- DATA SHOWN
____________________

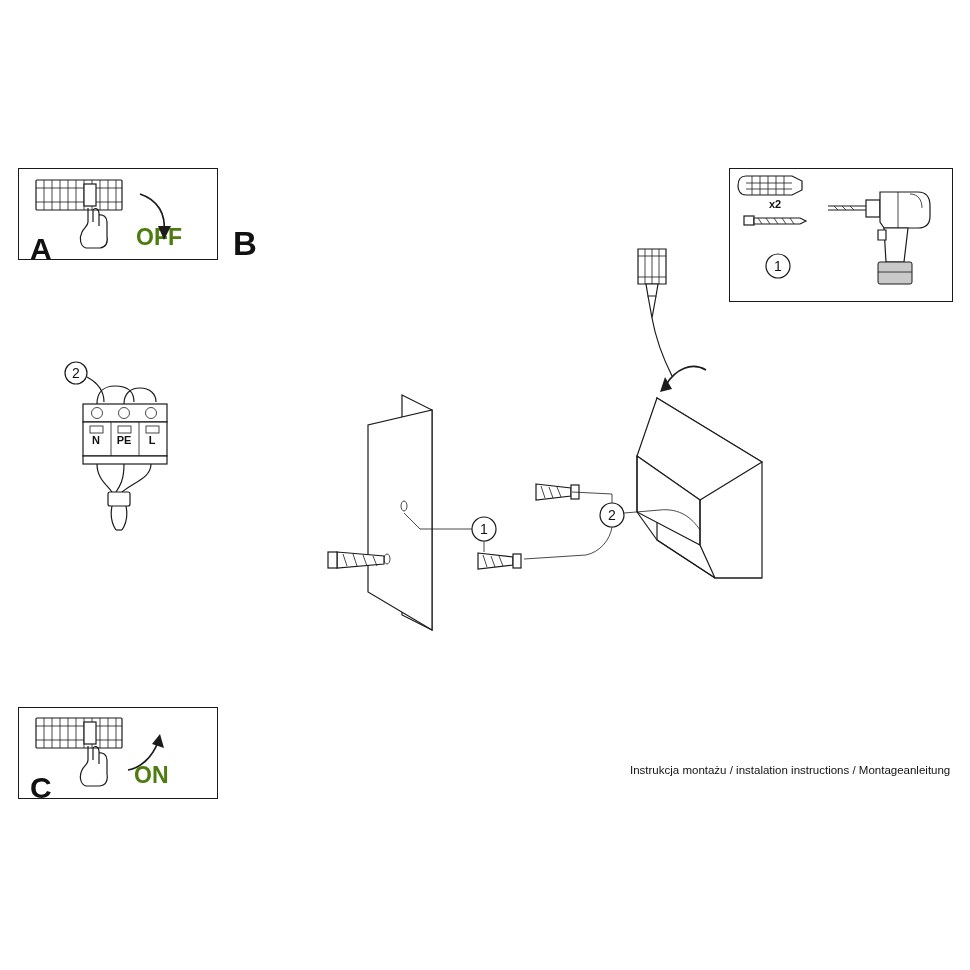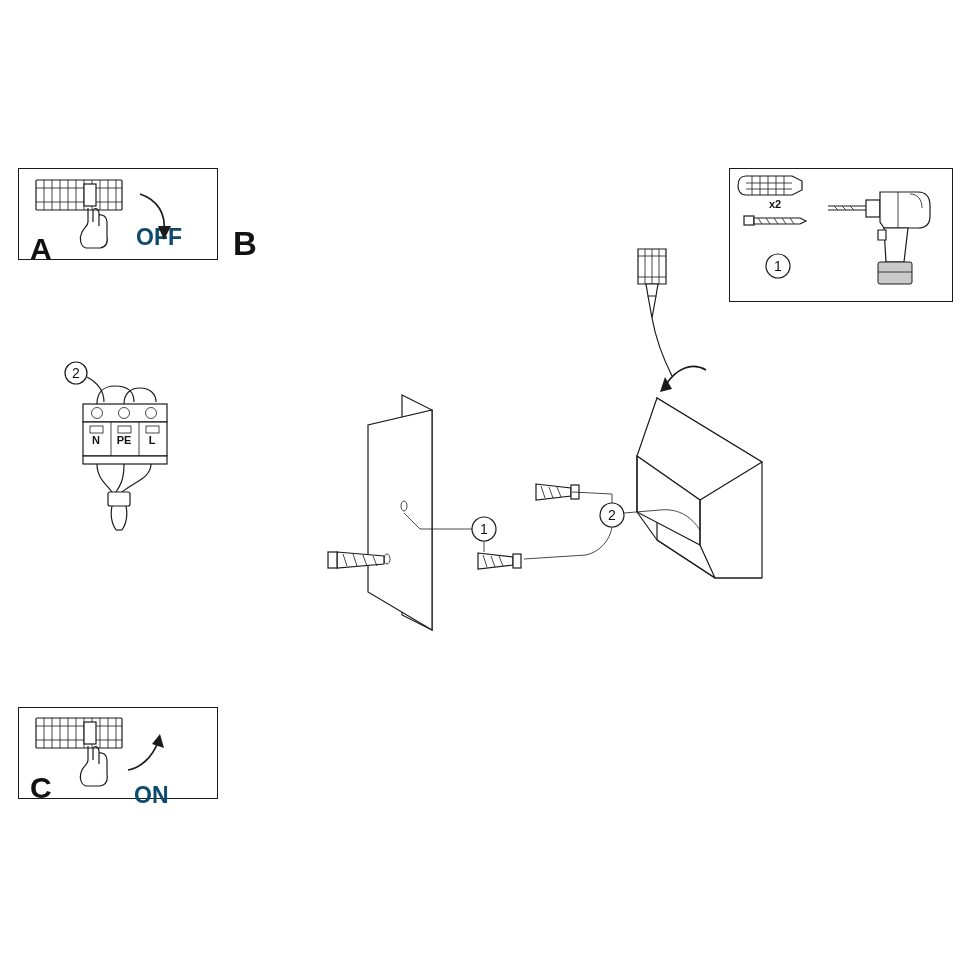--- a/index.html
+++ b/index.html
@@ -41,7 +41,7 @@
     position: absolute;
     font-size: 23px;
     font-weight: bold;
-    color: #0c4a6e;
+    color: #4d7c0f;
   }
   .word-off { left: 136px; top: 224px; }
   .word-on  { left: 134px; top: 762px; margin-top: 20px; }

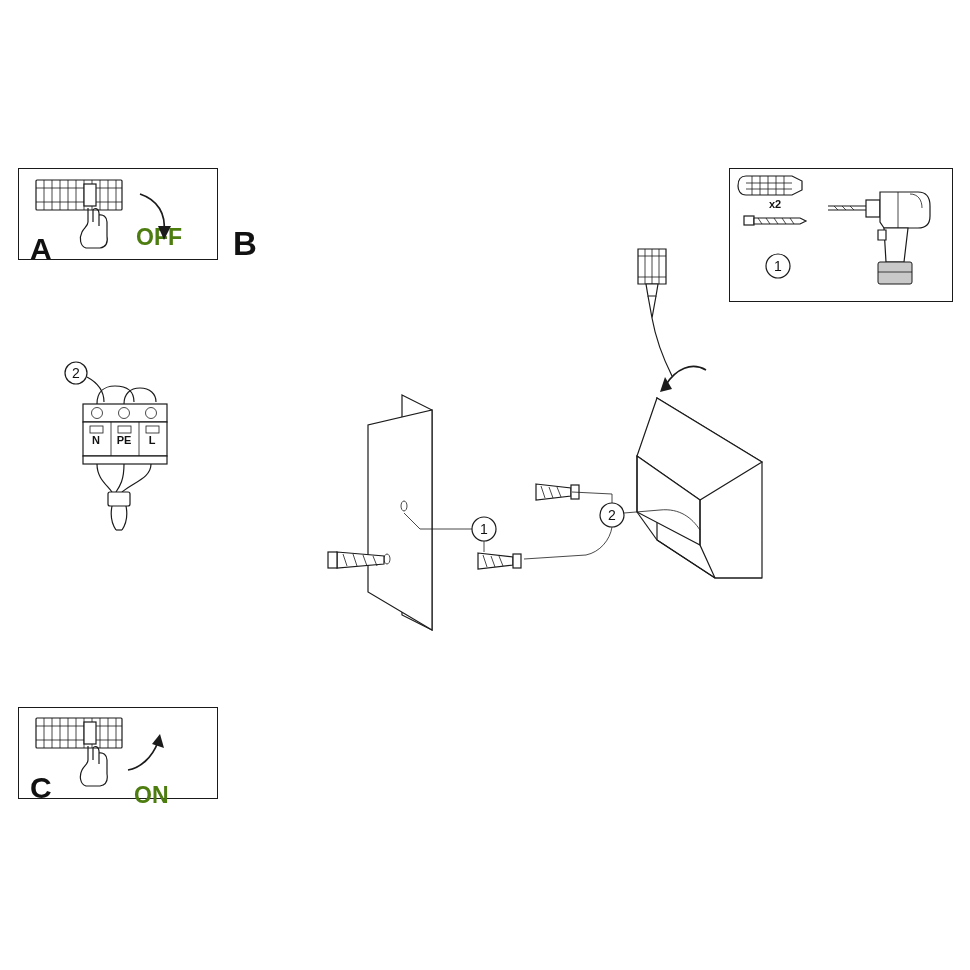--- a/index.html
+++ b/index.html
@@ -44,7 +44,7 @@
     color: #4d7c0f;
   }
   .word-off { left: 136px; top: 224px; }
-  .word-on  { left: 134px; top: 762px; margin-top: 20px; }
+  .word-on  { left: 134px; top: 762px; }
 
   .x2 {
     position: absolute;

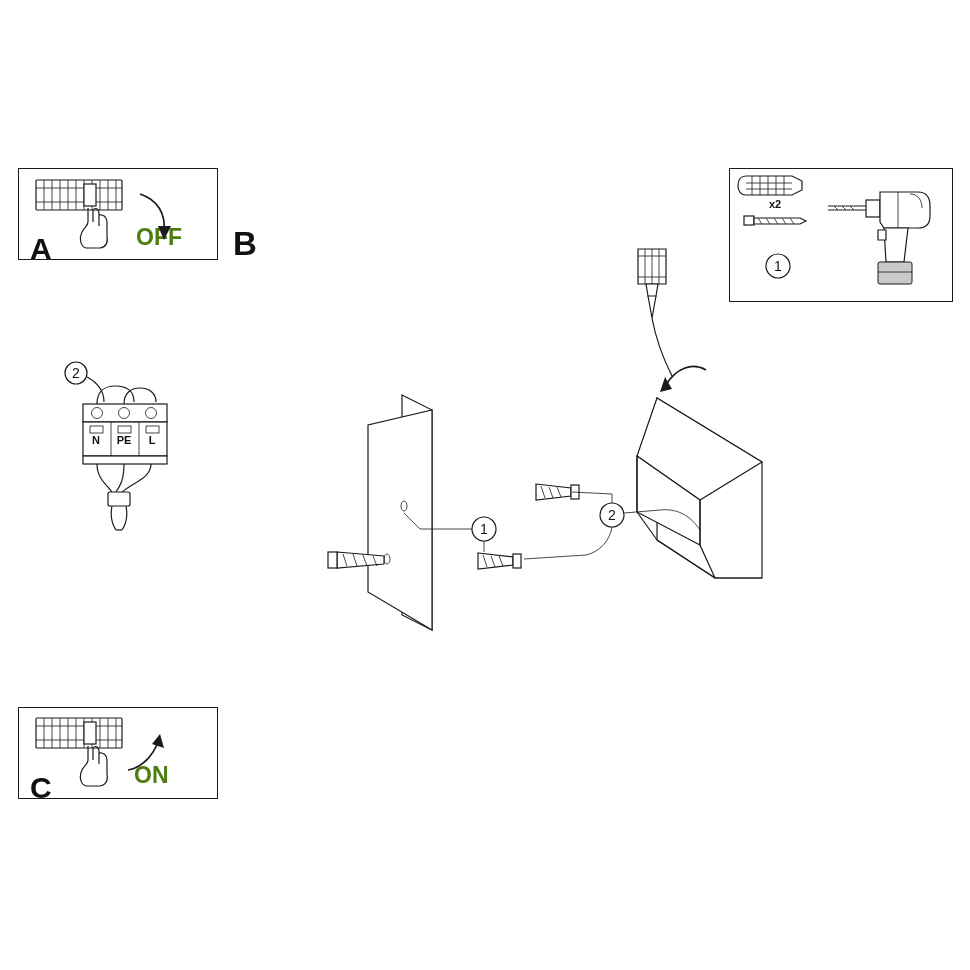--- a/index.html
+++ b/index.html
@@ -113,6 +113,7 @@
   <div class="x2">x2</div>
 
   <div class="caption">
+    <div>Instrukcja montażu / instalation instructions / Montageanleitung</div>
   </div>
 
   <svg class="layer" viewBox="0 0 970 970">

____________________

- PROMPT
Pictures stay out, and every line of the records is transcribed exactly.

- EXERCISE RESULT
--- a/index.html
+++ b/index.html
@@ -41,7 +41,7 @@
     position: absolute;
     font-size: 23px;
     font-weight: bold;
-    color: #0c4a6e;
+    color: #4d7c0f;
   }
   .word-off { left: 136px; top: 224px; }
   .word-on  { left: 134px; top: 762px; margin-top: 20px; }

--- a/index.html
+++ b/index.html
@@ -44,7 +44,7 @@
     color: #4d7c0f;
   }
   .word-off { left: 136px; top: 224px; }
-  .word-on  { left: 134px; top: 762px; margin-top: 20px; }
+  .word-on  { left: 134px; top: 762px; }
 
   .x2 {
     position: absolute;

--- a/index.html
+++ b/index.html
@@ -113,6 +113,7 @@
   <div class="x2">x2</div>
 
   <div class="caption">
+    <div>Instrukcja montażu / instalation instructions / Montageanleitung</div>
   </div>
 
   <svg class="layer" viewBox="0 0 970 970">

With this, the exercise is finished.